Needless to say, I couldn't eat hamburgers at all for YEARS after that experience. McDonalds was just coming into the market and everybody thought they were so much better. :wacko: I still think fast food sucks really bad (except for Popeyes fried chicken--I am the middle-aged lady who gets a single spicy chicken breast to go when I walk home with my purchases from the Safeway. This is an inner-city neighborhood with an extremely "diverse" population. I stand out like a sore thumb and the Korean proprietor always looks at me with amazement). :laugh::laugh::laugh:

I'm just happy I don't have to work there.

Posted

I worked in a McDonald's in my hometown, Nyack NY, for all of two weeks one summer--I think it was between my junior and senior years of high school, which would make it 1974. It was a little dinky McD's directly across the street from a New York State Thruway entrance--the very same entrance, by the way, where in 1981 a bunch of heavily armed robbers who had just knocked off a Brink's armored car would have a bloody shootout with local cops that would make the national news.

I witnessed no shootouts during my two weeks of wearing an icky polyester uniform and working the counter at this McD's--but I did have the dubious pleasure of being on duty when a schoolbusload of kids returning from a field trip rolled right off the Thruway and up to my register. Damn, every single one of those kids had to place their own order, and then the chaperones were going to pay for the whole lot at the end--thankfully, even though I knew for-sure that my count went off somewhere in there, nobody called me on it.

There was zero cameraderie at this joint, and a generally stingy distrustful attitude on the part of management--minimum wage, and yeah you got a free meal if you worked a sufficiently-long shift, but they actually put restrictions on what meals you could get free (i.e. none of the pricier burger things). When a better job I had been hoping for came through, I happily turned in my little plastic blue sailor-suity-looking outfit and ran away.

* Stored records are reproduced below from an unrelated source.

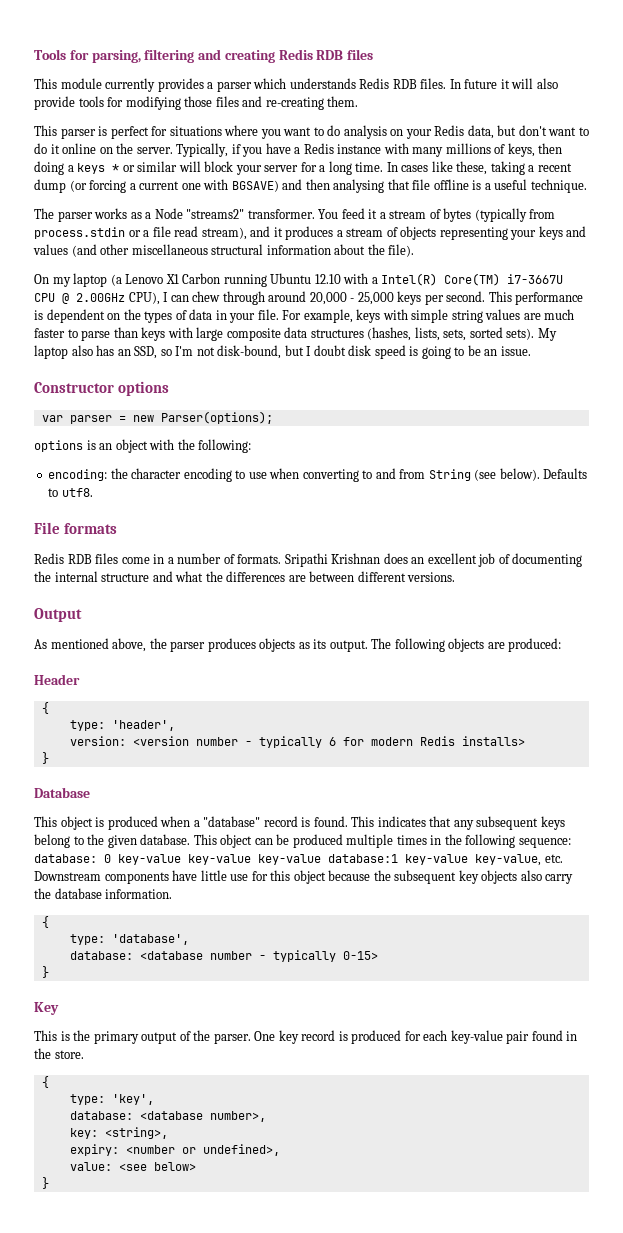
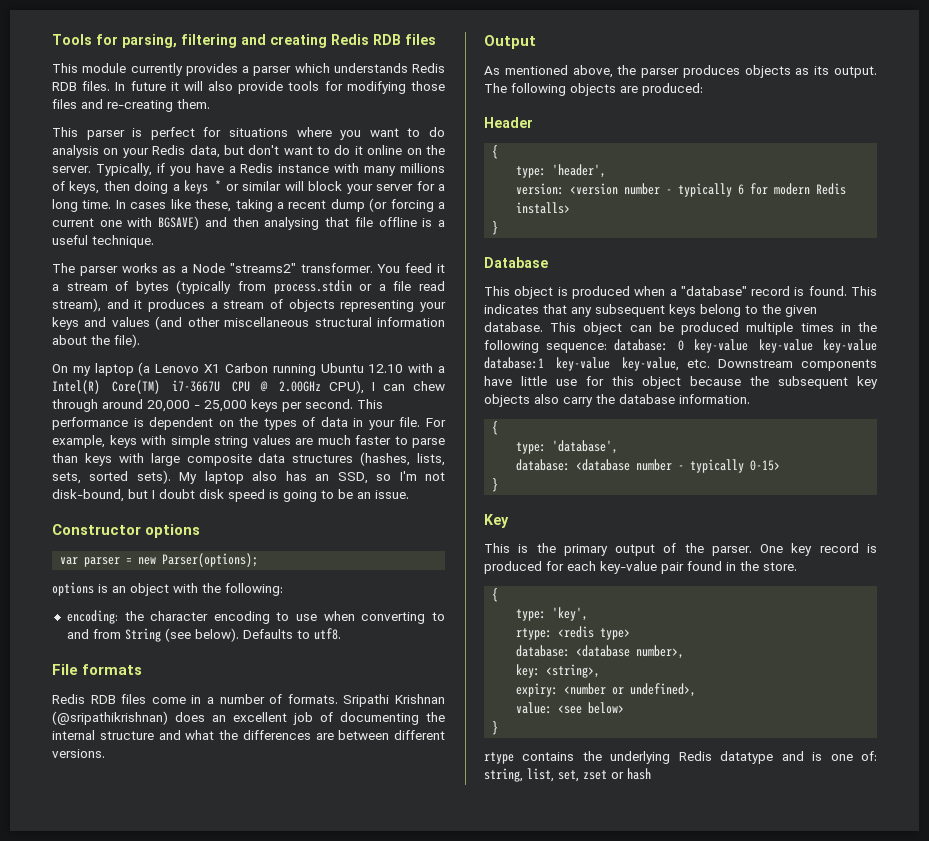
(381, 558) none -> [52,711,168,725] (@sripathikrishnan)
(154, 1099) none -> [516,626,631,640] // rtype: <redis type>
(49, 1183) none -> [484,751,877,764] [484,768,651,782] // rtype contains the underlying Redis datatype and is one of: string, list, set, zset or hash

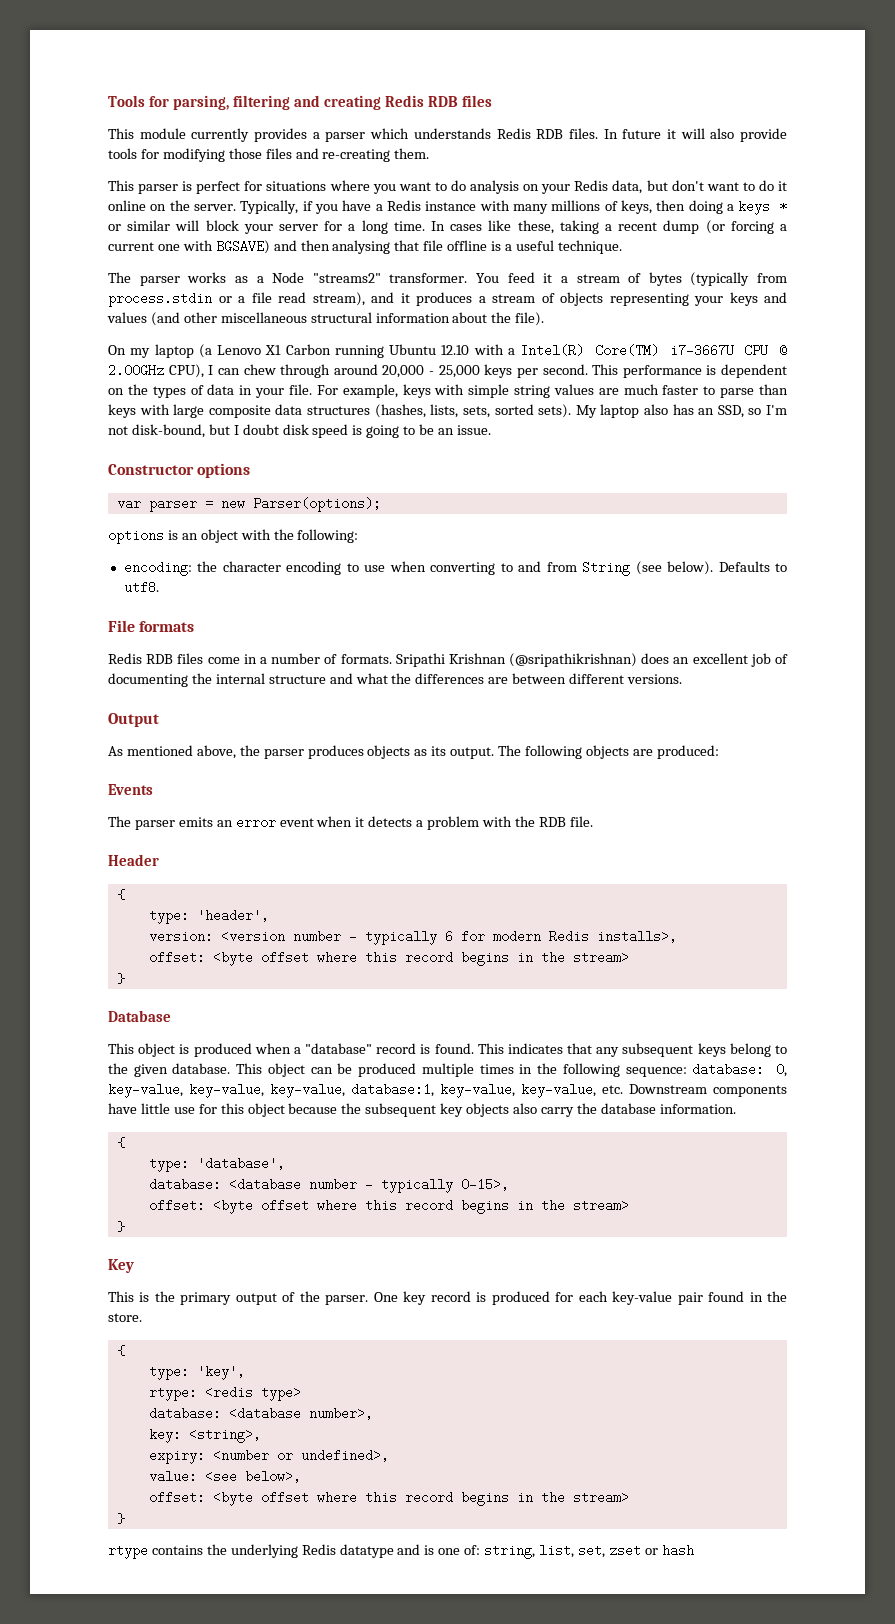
(703, 89) none -> [108,784,153,795] [108,816,593,830] // Events // The parser emits an error event when it detects a problem with the RDB file.
[516,202,571,214] installs> -> [596,930,677,943] [148,951,629,966] installs>, // offset: <byte offset where this record begins in the stream>
[678,339,877,353] [484,357,610,371] 0 key-value key-value key-value database:1 key-value -> [776,1063,787,1077] [108,1083,515,1098] 0, key-value, key-value, key-value, database:1, key-value,
[750,460,781,471] 0-15> -> [460,1178,509,1191] [148,1199,629,1214] 0-15>, // offset: <byte offset where this record begins in the stream>
[588,702,625,714] below> -> [244,1470,301,1483] [148,1491,629,1506] below>, // offset: <byte offset where this record begins in the stream>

Now, the summer between my senior year of high school and my freshman year of college, that was a whole different story--got a job washing dishes in a for-real restaurant with, like, an actual French chef and everything--but that's a tale for a different topic. :smile:

Posted

McDonald's was my first full time job out of college. Nope, I wasn't a Liberal Arts grad majoring in English literature.

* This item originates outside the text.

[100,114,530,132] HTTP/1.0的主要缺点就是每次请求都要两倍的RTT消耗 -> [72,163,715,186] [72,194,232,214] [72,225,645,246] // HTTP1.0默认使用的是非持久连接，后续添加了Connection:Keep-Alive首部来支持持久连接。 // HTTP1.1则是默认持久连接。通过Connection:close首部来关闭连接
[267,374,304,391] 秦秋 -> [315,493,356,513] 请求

I worked new products for McDonald's. Black sheep of the Cornell Hotel School. First grad to go into the fast food industry.

Was in on the most successful fast food new product ever introduced, the Big Mac. Came up it's packaging that kept it from being crushed in the bag and was in charge of scheduling its national introduction. Also helped develop McDonald's frozen hamburger patties and proved McDonald's couldn't sell roast beef sandwiches of fried chicken. Worked on the original McNuggets though they hadn't been named at that time. Ours were not the "pre-chewed" version McDonald's came out with - but chuncks of chicken breast battered and fried. Ray Kroc would never have permitted the McNuggets as introduced by McD's.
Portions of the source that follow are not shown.